The rapid growth of population and reduction in productive agricultural lands are forcing smallholder subsistence farmers of Ethiopia to adopt intensive farming systems, to which they respond by growing more and more cereals in place of traditional fallow practices, causing widespread soil degradation. In this regard, systematic soil incorporation of N2-fixing legume crops as a green manure could be an important agronomic approach in order to reduce the need for costly external inputs and improve internal resources for sustainable production. Two consecutive experiments were conducted in the cropping seasons of 2007 and 2008 at Assosa area, western Ethiopia, to determine the effects of stages at incorporation of four legume crops on biomass input, soil organic C content and the agro-economic performance of succeeding maize crop. Factorial combination of four legume crops and four residue managements were laid in randomized complete block design (RCBD). Among the legume crops, cowpea has recorded the highest number and fresh mass of total and effective nodules than the rest, particularly at mid-flowering stage of growth.

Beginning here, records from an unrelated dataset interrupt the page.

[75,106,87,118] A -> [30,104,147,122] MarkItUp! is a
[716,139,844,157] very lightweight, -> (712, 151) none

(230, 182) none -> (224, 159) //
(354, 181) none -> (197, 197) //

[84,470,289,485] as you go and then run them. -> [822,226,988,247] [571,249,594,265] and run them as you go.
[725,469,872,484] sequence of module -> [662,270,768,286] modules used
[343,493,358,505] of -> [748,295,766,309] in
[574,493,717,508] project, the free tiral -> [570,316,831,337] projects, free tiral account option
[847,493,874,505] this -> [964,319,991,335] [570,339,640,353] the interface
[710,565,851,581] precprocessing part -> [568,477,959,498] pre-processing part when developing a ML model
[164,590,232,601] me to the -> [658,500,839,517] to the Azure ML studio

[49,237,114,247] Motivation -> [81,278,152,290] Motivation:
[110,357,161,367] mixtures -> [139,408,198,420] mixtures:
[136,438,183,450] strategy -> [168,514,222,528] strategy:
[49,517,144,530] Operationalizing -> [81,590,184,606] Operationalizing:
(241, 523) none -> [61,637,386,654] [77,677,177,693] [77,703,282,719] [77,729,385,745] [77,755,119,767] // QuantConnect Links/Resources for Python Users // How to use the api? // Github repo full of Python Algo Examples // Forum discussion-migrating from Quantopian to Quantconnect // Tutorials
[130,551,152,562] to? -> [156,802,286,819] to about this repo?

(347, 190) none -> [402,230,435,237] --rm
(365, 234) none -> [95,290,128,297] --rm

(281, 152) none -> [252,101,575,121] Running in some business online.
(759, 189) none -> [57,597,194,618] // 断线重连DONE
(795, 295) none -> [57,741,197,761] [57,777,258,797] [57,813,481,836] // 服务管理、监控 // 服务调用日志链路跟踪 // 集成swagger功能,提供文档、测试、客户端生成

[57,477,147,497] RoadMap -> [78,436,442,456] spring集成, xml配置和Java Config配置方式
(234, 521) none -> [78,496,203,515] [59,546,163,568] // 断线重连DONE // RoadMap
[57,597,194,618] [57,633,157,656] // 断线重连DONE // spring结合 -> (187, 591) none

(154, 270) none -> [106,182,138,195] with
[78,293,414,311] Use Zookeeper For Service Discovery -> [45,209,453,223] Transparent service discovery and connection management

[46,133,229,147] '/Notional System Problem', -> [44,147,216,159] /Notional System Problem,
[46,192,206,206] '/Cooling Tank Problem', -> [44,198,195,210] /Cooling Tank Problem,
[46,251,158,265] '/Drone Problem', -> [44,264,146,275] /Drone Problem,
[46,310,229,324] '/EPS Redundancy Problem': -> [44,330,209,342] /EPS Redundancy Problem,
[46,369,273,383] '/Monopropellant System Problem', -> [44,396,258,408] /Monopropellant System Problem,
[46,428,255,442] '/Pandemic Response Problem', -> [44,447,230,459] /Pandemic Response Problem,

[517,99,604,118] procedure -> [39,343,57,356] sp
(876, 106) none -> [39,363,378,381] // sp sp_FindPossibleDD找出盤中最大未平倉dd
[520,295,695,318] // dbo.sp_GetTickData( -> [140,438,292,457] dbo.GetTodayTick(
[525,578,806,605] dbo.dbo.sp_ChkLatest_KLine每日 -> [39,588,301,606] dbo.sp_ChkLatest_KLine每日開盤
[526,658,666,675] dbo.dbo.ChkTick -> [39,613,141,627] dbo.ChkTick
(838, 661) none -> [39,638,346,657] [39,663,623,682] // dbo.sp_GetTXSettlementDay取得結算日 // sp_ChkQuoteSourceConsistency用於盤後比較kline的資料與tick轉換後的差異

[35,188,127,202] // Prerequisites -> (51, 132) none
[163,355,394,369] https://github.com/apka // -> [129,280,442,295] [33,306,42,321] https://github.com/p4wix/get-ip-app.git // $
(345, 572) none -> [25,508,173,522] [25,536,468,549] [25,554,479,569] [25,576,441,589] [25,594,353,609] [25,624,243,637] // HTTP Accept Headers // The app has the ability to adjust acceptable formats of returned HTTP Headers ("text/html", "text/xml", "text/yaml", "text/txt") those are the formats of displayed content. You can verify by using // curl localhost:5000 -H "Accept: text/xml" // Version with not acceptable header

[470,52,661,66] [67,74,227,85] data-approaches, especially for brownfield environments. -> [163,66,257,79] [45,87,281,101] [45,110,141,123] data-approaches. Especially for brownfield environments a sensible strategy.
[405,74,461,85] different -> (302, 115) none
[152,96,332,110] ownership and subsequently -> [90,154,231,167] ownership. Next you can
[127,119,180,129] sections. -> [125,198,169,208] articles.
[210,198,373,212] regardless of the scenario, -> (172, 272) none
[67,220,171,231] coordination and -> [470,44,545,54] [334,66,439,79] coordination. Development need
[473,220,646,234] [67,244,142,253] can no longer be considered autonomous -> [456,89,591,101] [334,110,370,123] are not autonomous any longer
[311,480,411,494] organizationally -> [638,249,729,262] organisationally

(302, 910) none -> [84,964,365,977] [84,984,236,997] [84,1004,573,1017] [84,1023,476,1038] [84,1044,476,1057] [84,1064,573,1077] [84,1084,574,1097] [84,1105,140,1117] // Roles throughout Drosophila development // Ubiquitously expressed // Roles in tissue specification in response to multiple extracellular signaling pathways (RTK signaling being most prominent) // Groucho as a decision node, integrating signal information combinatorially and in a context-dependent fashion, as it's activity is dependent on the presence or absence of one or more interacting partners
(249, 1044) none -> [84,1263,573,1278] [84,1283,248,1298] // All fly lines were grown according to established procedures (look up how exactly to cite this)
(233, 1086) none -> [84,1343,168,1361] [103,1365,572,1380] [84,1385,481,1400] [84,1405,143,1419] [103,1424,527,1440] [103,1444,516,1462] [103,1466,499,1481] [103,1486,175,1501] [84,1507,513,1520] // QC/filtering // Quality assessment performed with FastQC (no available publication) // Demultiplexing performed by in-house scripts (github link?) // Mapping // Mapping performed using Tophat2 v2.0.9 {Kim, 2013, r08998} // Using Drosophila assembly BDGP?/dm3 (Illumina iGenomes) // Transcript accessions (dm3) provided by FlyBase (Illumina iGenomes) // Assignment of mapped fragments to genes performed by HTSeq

Cowpea and pod-setting stage of growth gave the highest dry matter (DM) input that improved the organic C content of the soil. Total DM and grain yields of maize crop in the subsequent season were also significantly affected by main effects, legume species and residue management (P < 0.01). In this regard, cowpea and delayed incorporation increased the DM and grain yields of the subsequent maize crop, attributable to the differential green manure biomass yield and corresponding improvement of the soil-plant environment. This is corroborated in the present study, by highly significant positive relationships observed between soil organic C content and DM (r = 0.88**) and grain yield (r = 0.80**) of maize crop. The economic evaluation revealed that the highest net benefits were obtained from cowpea green manure and pod-setting stage of growth.


Keywords: dry matter, grain yield, organic C, partial budgeting, yield attributes.